◆ **ENTRIES SUPPLIED**:

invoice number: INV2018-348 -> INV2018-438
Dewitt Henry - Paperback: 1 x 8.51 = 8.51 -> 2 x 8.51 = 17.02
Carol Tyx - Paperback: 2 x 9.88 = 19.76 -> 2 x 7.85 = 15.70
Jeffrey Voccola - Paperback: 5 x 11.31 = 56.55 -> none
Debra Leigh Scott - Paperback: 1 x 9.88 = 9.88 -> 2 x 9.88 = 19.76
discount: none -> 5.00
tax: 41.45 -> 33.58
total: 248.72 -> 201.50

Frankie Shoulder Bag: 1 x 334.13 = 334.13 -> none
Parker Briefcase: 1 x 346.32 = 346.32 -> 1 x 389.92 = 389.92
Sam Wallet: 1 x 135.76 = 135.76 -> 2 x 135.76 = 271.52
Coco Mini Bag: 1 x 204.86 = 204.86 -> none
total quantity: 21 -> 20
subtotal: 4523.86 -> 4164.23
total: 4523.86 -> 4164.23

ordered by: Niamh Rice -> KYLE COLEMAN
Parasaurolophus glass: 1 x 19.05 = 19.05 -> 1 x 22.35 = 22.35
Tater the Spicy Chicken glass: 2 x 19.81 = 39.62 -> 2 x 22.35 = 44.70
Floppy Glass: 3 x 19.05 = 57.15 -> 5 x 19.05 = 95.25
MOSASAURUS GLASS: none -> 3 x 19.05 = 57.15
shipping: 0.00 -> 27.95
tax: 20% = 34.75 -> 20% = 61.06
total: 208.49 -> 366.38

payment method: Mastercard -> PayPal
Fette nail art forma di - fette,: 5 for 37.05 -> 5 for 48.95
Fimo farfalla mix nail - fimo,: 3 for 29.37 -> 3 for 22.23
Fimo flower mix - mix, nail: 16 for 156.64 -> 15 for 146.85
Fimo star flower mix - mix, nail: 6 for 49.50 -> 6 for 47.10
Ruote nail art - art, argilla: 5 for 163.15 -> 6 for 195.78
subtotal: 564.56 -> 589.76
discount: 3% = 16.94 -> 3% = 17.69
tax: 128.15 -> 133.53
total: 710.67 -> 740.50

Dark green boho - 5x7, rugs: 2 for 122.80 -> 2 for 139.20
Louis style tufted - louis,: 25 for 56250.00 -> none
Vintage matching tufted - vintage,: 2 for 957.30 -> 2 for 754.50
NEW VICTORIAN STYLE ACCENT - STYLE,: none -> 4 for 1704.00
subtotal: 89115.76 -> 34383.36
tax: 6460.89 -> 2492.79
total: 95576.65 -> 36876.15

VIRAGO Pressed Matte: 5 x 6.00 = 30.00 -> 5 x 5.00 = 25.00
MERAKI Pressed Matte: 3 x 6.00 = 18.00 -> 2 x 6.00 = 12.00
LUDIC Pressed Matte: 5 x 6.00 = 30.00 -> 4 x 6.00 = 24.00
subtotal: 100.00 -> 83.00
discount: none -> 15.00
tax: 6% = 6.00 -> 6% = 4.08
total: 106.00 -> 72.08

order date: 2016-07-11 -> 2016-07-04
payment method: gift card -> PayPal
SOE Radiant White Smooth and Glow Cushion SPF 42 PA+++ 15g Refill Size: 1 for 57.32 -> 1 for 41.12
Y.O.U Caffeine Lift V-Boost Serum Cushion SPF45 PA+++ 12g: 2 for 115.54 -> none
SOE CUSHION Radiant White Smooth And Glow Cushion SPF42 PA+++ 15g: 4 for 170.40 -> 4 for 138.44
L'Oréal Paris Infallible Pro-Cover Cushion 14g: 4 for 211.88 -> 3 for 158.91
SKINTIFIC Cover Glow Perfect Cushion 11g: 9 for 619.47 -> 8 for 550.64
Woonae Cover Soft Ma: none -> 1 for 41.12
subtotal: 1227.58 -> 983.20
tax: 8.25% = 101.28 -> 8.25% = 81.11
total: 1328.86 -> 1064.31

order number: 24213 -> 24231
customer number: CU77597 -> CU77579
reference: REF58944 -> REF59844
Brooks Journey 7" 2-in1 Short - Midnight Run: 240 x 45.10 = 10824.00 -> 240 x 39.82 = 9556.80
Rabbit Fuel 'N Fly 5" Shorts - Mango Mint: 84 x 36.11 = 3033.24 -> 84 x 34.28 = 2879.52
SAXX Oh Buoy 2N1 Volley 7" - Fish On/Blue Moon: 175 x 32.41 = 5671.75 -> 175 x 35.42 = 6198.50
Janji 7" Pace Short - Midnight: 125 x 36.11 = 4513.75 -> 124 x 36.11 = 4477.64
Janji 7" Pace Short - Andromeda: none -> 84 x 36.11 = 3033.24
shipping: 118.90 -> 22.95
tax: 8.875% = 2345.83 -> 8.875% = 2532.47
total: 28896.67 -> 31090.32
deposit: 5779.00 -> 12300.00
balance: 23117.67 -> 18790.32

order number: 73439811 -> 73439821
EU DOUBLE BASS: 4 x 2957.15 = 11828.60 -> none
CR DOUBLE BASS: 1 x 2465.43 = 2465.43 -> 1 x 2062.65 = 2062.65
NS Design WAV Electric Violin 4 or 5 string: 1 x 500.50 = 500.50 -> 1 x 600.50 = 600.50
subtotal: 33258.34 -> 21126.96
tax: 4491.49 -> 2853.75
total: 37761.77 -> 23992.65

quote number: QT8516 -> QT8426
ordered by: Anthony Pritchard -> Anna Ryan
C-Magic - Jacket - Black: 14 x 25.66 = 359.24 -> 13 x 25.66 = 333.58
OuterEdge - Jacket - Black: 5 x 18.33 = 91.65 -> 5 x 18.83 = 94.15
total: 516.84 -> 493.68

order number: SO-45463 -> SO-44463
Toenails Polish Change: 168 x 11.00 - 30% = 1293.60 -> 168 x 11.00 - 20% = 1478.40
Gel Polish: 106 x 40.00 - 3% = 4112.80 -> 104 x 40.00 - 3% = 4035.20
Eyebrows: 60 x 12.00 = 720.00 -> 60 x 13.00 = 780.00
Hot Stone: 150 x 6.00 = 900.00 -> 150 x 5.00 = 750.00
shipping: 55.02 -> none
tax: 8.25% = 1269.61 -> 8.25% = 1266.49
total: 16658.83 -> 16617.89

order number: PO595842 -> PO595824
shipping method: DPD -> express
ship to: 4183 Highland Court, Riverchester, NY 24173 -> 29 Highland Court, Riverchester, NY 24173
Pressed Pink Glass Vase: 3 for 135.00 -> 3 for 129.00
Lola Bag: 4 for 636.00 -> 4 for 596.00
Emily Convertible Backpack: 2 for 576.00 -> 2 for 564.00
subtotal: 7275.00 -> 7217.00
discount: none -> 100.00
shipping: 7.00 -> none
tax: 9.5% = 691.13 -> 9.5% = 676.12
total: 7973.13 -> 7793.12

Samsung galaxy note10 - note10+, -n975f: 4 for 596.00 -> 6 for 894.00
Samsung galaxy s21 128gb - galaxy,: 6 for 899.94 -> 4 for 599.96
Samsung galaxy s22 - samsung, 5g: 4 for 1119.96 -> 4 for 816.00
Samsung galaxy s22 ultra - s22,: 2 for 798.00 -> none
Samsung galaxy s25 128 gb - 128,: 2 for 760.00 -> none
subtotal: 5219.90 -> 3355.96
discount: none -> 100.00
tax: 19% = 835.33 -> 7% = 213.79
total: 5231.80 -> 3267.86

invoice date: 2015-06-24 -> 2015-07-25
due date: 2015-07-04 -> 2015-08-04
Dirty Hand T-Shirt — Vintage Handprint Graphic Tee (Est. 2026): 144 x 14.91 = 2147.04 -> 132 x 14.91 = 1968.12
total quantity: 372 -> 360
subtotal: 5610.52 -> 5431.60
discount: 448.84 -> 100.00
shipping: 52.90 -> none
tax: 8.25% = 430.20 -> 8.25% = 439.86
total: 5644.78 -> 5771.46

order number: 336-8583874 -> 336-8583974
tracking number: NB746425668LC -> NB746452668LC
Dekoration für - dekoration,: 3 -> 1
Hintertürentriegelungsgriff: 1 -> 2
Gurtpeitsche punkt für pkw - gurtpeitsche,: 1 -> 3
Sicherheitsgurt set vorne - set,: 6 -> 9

◆ **EXERCISE PROMPT**: If a line above contains the word "subtotal", list it.

◆ **YOUR SOLUTION**:
subtotal: 4523.86 -> 4164.23
subtotal: 564.56 -> 589.76
subtotal: 89115.76 -> 34383.36
subtotal: 100.00 -> 83.00
subtotal: 1227.58 -> 983.20
subtotal: 33258.34 -> 21126.96
subtotal: 7275.00 -> 7217.00
subtotal: 5219.90 -> 3355.96
subtotal: 5610.52 -> 5431.60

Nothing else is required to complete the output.